THE rejection of faith is as definite, as ineluctable a fact as its acceptance ; but it is one even more difficult to explain. The outer, rational reasons are as irrelevant as those of the apologists of religion ; the real reasons are locked in our experience, incommunicable. To each one of us our way of life is simple and inevitable. Other ways of thinking, feeling and action are impossible for us. They can be understood, at most felt sympathetically, but they cannot be accepted and lived. But while belief is formulable and familiar, unbelief, which is only beginning to free itself from its obsession— opposition to religion—has still no form. Its spirit is elusive, and can hardly be known without an experience, of which the first condition is the abandonment of faith.

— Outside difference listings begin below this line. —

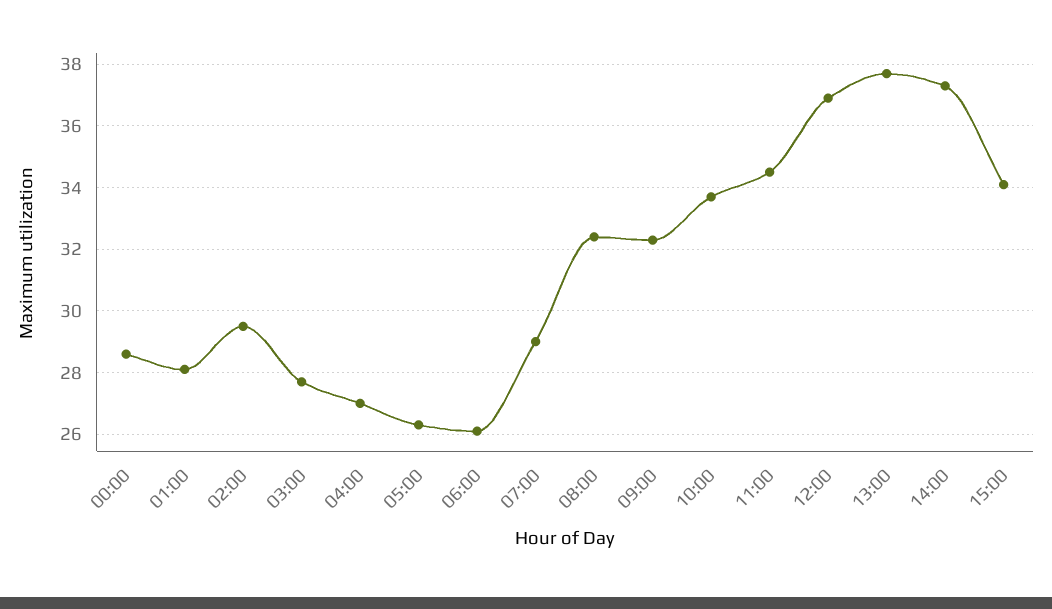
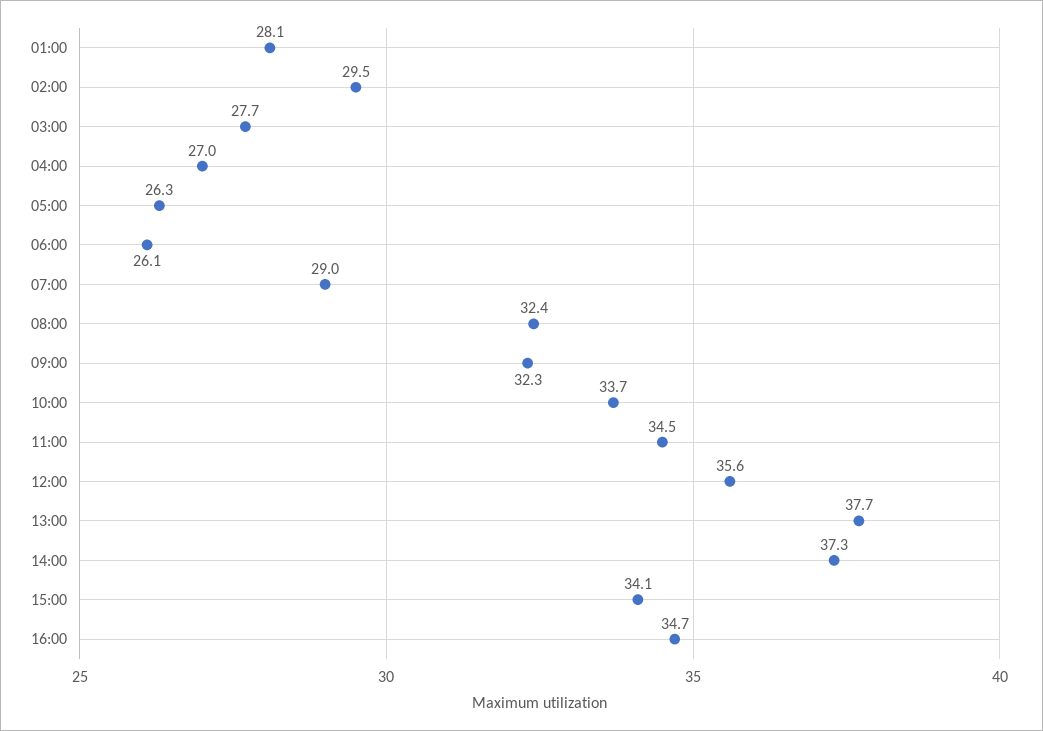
00:00: 28.5 -> none
12:00: 37 -> 35.6
16:00: none -> 34.7

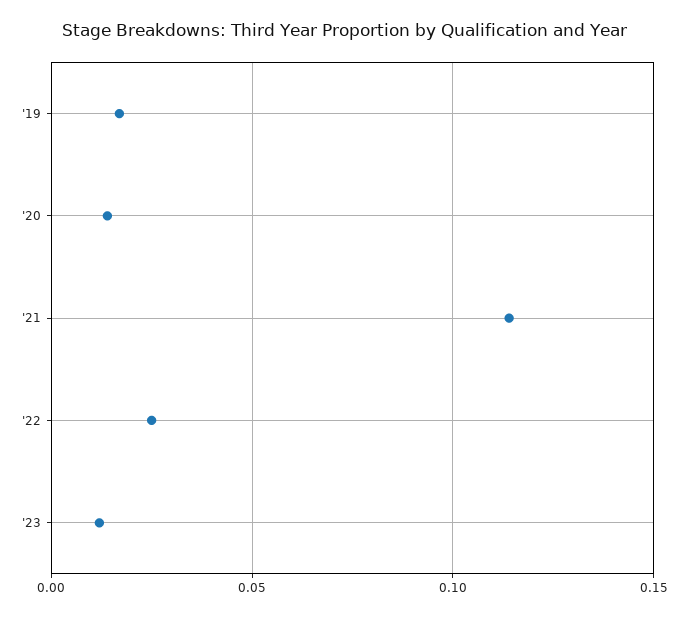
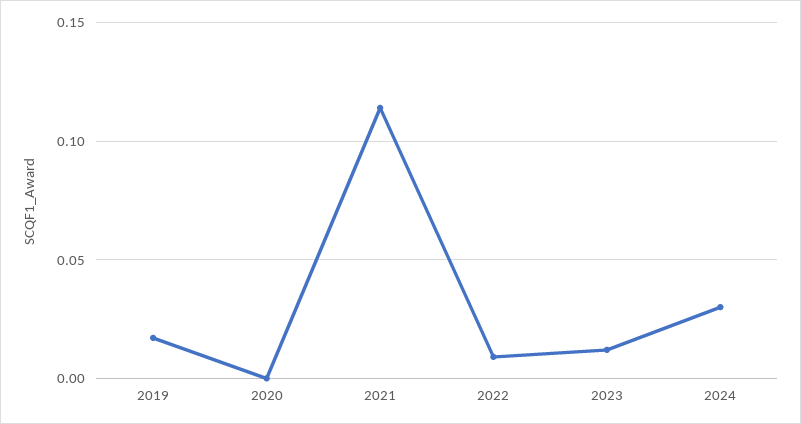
'20: 0.015 -> 0
'22: 0.025 -> 0.01
2024: none -> 0.03

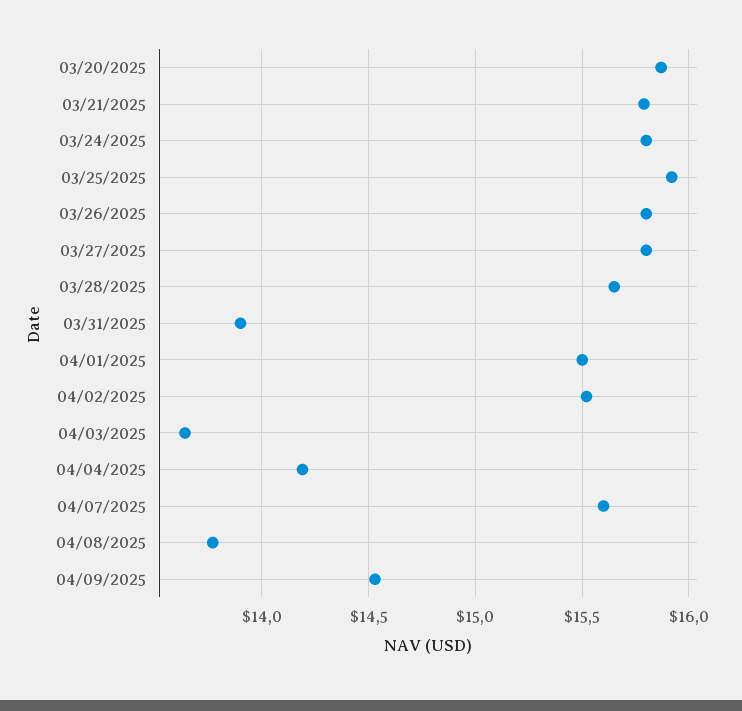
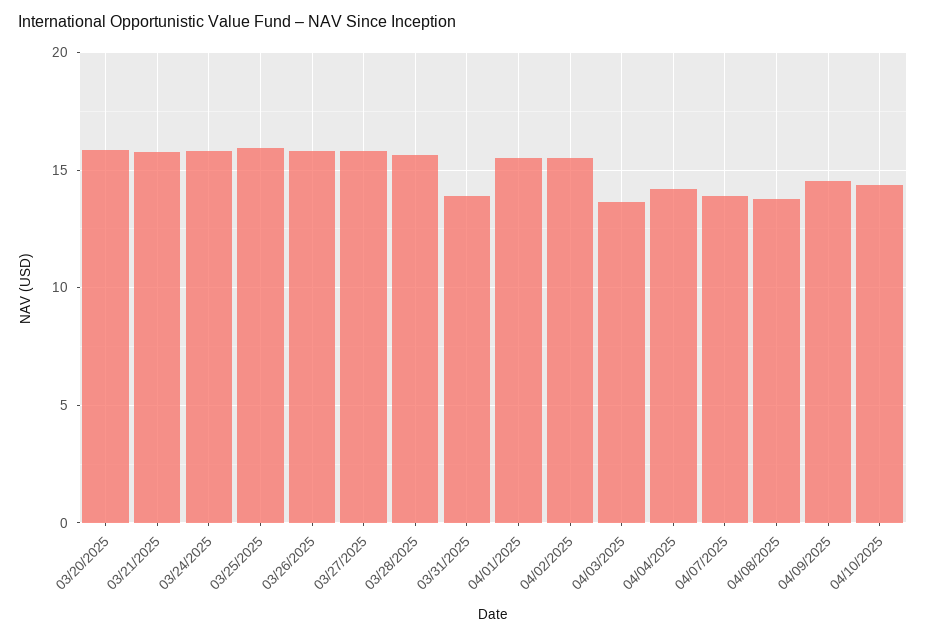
04/07/2025: 15.6 -> 14
04/10/2025: none -> 14.5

Why does religion seem to those outside it incredible, fantastic and barbarous ? It is strange to watch the tenacity with which men cling to beliefs completely out of harmony with the knowledge on which their practical lives are based. Fearful of losing something which supported their parents' and their own childhood, they clutch at every sophistical argument which will enable them to preserve the forms of ancient thought, while profiting from the results of a totally incompatible system. The present supposed reconciliation of science and religion is nothing but an attempt to persuade those who wish to be persuaded that the process of intellectualization of the fundamental concepts of science —forgetful of Occam's razor—will incorporate any or all the varieties of imaginative thinking that go under the name of religion. Science does not destroy religious faith by simple logical contradiction ; it undermines it by the continuous advance of its method. The scientific method is incompatible with the religious attitude. It brings to those who use it an intellectual satisfaction deeper than that of faith. It can criticize religion, but religion can find no place for it in its scheme.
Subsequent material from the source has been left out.